MicrobiologyOpen 2013; 2(6): 928‐937
Molecular analysis of the UV‐inducible pili operon from Sulfolobus acidocaldarius
Marleen van Wolferen, Małgorzata Ajon, Arnold J. M. Driessen & Sonja‐Verena Albers
Correction regarding Sulfolobus acidocaldarius strain GA06
Upon resequencing we discovered that strain GA06 was not, as published (van Wolferen et al., 2013), a deletion of the upsX ORF and a 40 bp upstream region, but was a deletion starting 55 bp upstream and ending 35 bp downstream of upsX. Since this could affect the genes downstream of UpsX, a clean deletion mutant of the upsX promoter (all 261 bp upstream of upsX) was created and analysed by qRT‐PCR studies as well as by UV‐induced aggregation assays. qRT‐PCR experiments showed that in this strain, upsE, F, A and B were upregulated normally upon UV‐induction, and aggregation experiments showed that the deletion mutant of the upsX promoter aggregated in a similar manner as the WT strain after treatment with UV‐light.
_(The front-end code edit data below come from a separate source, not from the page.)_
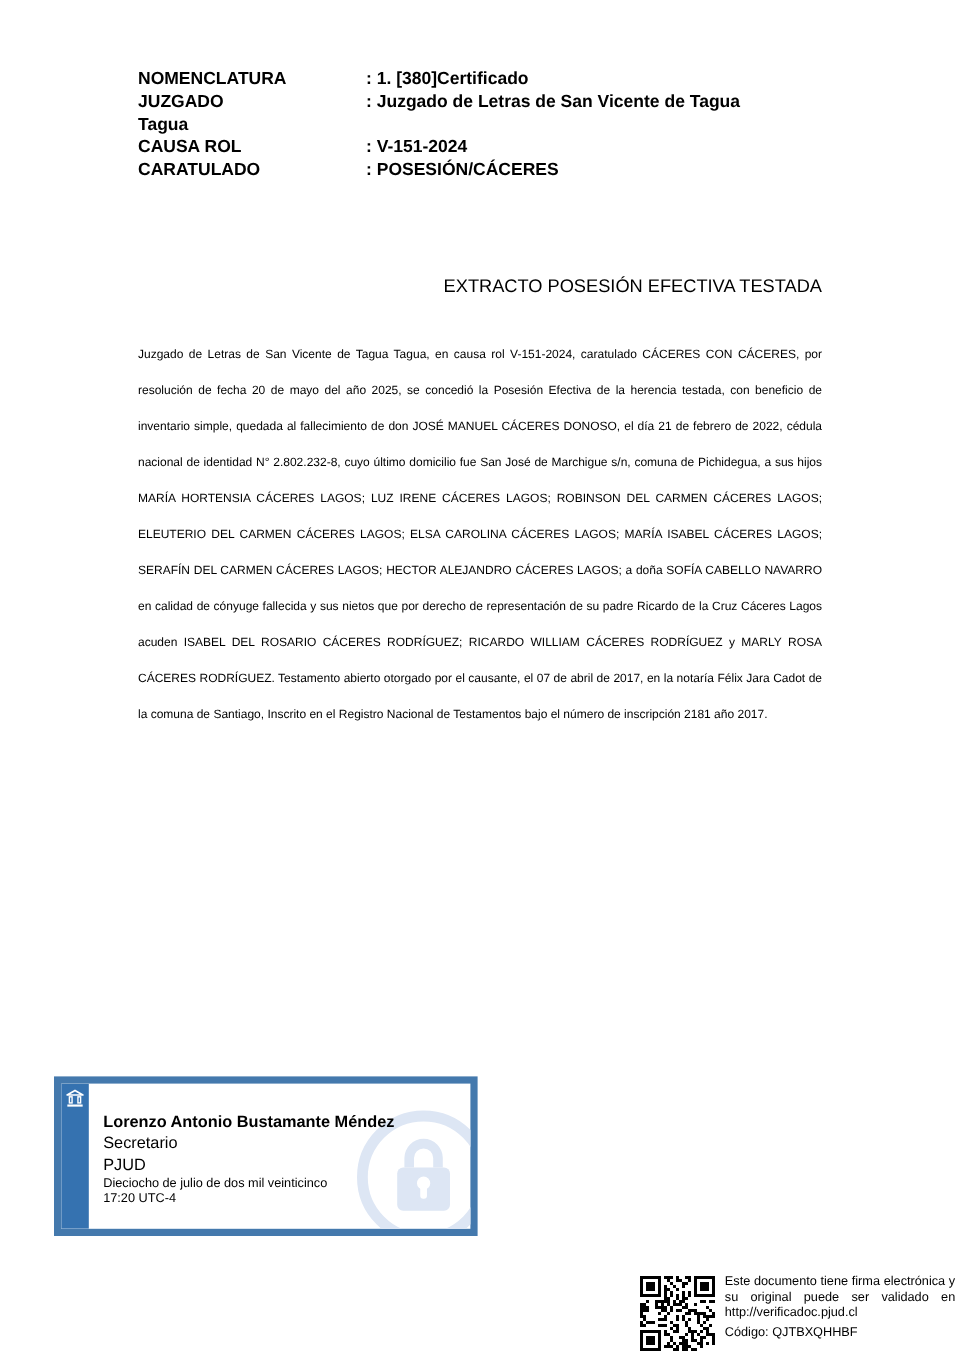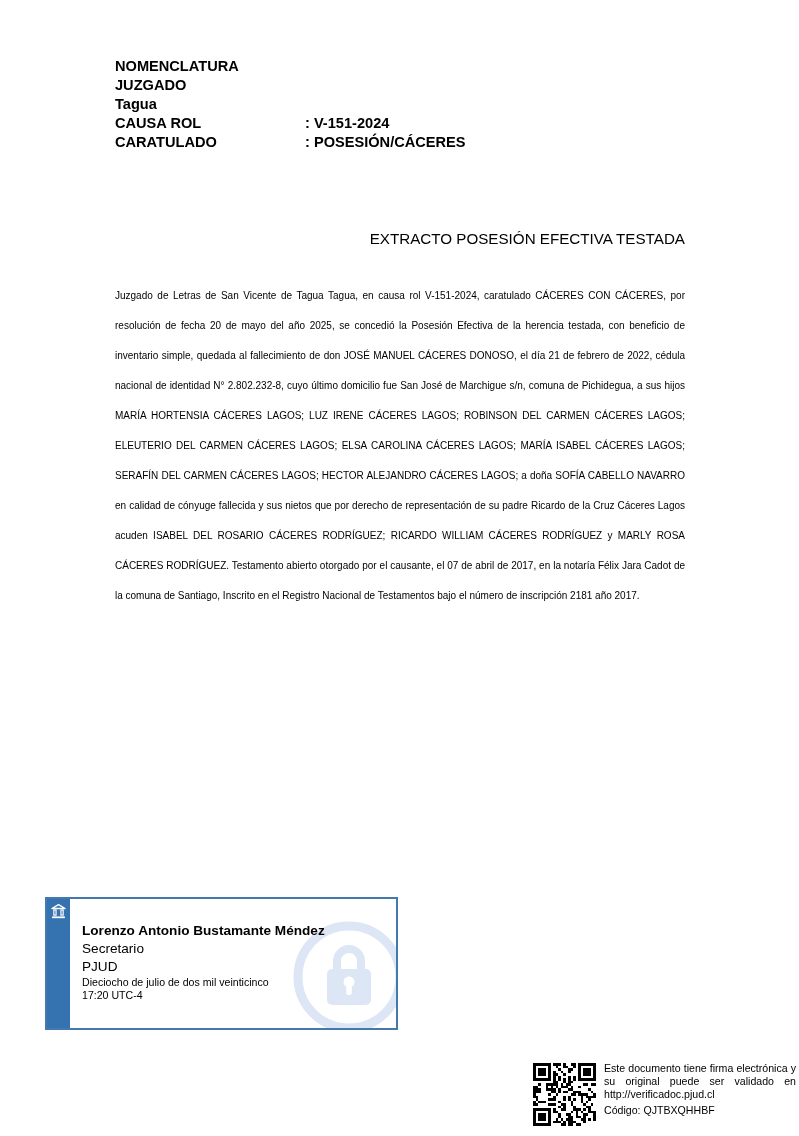--- a/index.html
+++ b/index.html
@@ -35,21 +35,21 @@
     font-size:10px;line-height:30px;
     text-align:justify;
   }
   .closing{
     position:absolute;left:115px;top:812px;width:570px;
     font-size:15.2px;text-align:center;
   }
   
   .sig-box{
     position:absolute;left:45px;top:897px;width:353px;height:133px;
-    border:2px solid #84cc16;box-sizing:border-box;
+    border:6px solid #84cc16;box-sizing:border-box;
     overflow:hidden;background:#fff;
   }
   .sig-bar{
     position:absolute;left:0;top:0;bottom:0;width:23px;
     background:#3572b0;
   }
   .sig-bar svg{position:absolute;left:3px;top:4px;}
   .sig-watermark{
     position:absolute;left:244px;top:20px;width:116px;height:116px;
     pointer-events:none;
@@ -76,23 +76,25 @@
   }
 </style>
 </head>
 <body>
 
 <div class="page">
 
   <div class="meta">
     <div class="meta-row">
       <div class="meta-label">NOMENCLATURA</div>
+      <div class="meta-value">: 1. [380]Certificado</div>
     </div>
     <div class="meta-row">
       <div class="meta-label">JUZGADO</div>
+      <div class="meta-value">: Juzgado de Letras de San Vicente de Tagua</div>
     </div>
     <div class="meta-row">
       <div class="meta-label">Tagua</div>
       <div class="meta-value"></div>
     </div>
     <div class="meta-row">
       <div class="meta-label">CAUSA ROL</div>
       <div class="meta-value">: V-151-2024</div>
     </div>
     <div class="meta-row">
These results are similar to the results obtained for the deletion of the upsX gene (MW115, ΔupsX, Figures 4 and 5). Therefore, the promoter in front of upsX is not the primary promoter of the ups‐operon and is also not essential for transcription of the other ups‐genes.
Additionally, we discovered that the EM image in Figure 6 (GA06) was accidently replaced by an image of strain (ΔupsEF). Both strains did not show any UV induced pili, but the specific image shown was not obtained for this strain. All other strains and EM pictures and the conclusions obtained with these strains are correct.